TASK GOAL —
Beginning with the line below that contains "- StratumToGenus[S] gives" and ending with the line that contains "- Equipo TPIARUBIK – Ingeniería en Informática (FIE", copy every line exactly. Copy nothing else.

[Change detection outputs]

+ + + + +

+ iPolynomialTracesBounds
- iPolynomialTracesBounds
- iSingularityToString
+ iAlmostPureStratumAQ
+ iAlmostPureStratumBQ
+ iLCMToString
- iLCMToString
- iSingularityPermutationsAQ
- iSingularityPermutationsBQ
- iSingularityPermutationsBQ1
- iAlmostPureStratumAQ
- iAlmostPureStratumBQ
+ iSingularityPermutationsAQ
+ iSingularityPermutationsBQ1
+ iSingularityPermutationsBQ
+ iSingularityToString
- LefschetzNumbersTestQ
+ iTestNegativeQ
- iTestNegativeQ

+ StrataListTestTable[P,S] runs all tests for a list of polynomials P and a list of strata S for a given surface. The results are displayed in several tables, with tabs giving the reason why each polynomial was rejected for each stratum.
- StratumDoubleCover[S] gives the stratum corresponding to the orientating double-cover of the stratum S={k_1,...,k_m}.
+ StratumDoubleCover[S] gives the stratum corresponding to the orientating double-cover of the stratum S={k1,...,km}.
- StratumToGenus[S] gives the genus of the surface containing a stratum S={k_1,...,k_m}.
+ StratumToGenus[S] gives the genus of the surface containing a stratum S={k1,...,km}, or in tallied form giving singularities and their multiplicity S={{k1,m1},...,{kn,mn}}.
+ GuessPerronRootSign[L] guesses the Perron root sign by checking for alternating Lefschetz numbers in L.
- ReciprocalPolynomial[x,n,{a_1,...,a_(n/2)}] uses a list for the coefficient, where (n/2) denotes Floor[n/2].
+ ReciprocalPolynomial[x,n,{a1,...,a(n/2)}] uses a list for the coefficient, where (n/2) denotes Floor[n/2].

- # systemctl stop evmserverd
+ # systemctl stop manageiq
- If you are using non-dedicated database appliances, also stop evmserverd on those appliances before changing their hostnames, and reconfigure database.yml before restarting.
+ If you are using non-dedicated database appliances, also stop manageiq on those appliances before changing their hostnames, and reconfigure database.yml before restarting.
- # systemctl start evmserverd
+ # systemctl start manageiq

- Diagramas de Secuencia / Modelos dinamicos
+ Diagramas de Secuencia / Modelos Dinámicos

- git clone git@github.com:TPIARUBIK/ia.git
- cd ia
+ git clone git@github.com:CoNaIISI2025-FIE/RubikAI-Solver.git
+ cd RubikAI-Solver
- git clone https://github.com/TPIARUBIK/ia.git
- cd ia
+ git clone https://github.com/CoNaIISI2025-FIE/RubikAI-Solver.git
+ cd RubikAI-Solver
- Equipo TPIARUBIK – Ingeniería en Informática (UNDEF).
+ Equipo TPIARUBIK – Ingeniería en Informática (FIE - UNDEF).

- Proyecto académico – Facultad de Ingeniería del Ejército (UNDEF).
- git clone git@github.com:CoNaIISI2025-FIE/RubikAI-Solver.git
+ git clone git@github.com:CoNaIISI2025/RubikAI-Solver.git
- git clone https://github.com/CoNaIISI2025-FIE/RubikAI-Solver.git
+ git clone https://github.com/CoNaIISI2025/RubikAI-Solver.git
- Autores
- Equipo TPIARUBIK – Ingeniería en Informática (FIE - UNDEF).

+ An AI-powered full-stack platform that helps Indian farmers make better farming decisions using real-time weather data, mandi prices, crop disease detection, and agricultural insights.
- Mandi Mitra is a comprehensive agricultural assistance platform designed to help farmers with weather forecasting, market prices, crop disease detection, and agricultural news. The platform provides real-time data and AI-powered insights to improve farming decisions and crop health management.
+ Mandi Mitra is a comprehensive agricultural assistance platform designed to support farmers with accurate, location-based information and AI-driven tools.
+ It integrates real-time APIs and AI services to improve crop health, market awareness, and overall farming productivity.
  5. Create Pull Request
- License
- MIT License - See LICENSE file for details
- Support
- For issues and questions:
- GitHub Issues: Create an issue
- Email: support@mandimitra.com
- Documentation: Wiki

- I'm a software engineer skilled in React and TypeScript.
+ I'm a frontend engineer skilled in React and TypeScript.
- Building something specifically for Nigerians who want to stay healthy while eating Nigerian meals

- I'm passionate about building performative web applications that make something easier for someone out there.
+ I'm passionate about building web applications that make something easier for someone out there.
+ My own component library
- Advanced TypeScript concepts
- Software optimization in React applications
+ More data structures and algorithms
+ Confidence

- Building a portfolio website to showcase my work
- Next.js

+ + + + +

SOLUTION TO THIS TASK —
- StratumToGenus[S] gives the genus of the surface containing a stratum S={k_1,...,k_m}.
+ StratumToGenus[S] gives the genus of the surface containing a stratum S={k1,...,km}, or in tallied form giving singularities and their multiplicity S={{k1,m1},...,{kn,mn}}.
+ GuessPerronRootSign[L] guesses the Perron root sign by checking for alternating Lefschetz numbers in L.
- ReciprocalPolynomial[x,n,{a_1,...,a_(n/2)}] uses a list for the coefficient, where (n/2) denotes Floor[n/2].
+ ReciprocalPolynomial[x,n,{a1,...,a(n/2)}] uses a list for the coefficient, where (n/2) denotes Floor[n/2].

- # systemctl stop evmserverd
+ # systemctl stop manageiq
- If you are using non-dedicated database appliances, also stop evmserverd on those appliances before changing their hostnames, and reconfigure database.yml before restarting.
+ If you are using non-dedicated database appliances, also stop manageiq on those appliances before changing their hostnames, and reconfigure database.yml before restarting.
- # systemctl start evmserverd
+ # systemctl start manageiq

- Diagramas de Secuencia / Modelos dinamicos
+ Diagramas de Secuencia / Modelos Dinámicos

- git clone git@github.com:TPIARUBIK/ia.git
- cd ia
+ git clone git@github.com:CoNaIISI2025-FIE/RubikAI-Solver.git
+ cd RubikAI-Solver
- git clone https://github.com/TPIARUBIK/ia.git
- cd ia
+ git clone https://github.com/CoNaIISI2025-FIE/RubikAI-Solver.git
+ cd RubikAI-Solver
- Equipo TPIARUBIK – Ingeniería en Informática (UNDEF).
+ Equipo TPIARUBIK – Ingeniería en Informática (FIE - UNDEF).

- Proyecto académico – Facultad de Ingeniería del Ejército (UNDEF).
- git clone git@github.com:CoNaIISI2025-FIE/RubikAI-Solver.git
+ git clone git@github.com:CoNaIISI2025/RubikAI-Solver.git
- git clone https://github.com/CoNaIISI2025-FIE/RubikAI-Solver.git
+ git clone https://github.com/CoNaIISI2025/RubikAI-Solver.git
- Autores
- Equipo TPIARUBIK – Ingeniería en Informática (FIE - UNDEF).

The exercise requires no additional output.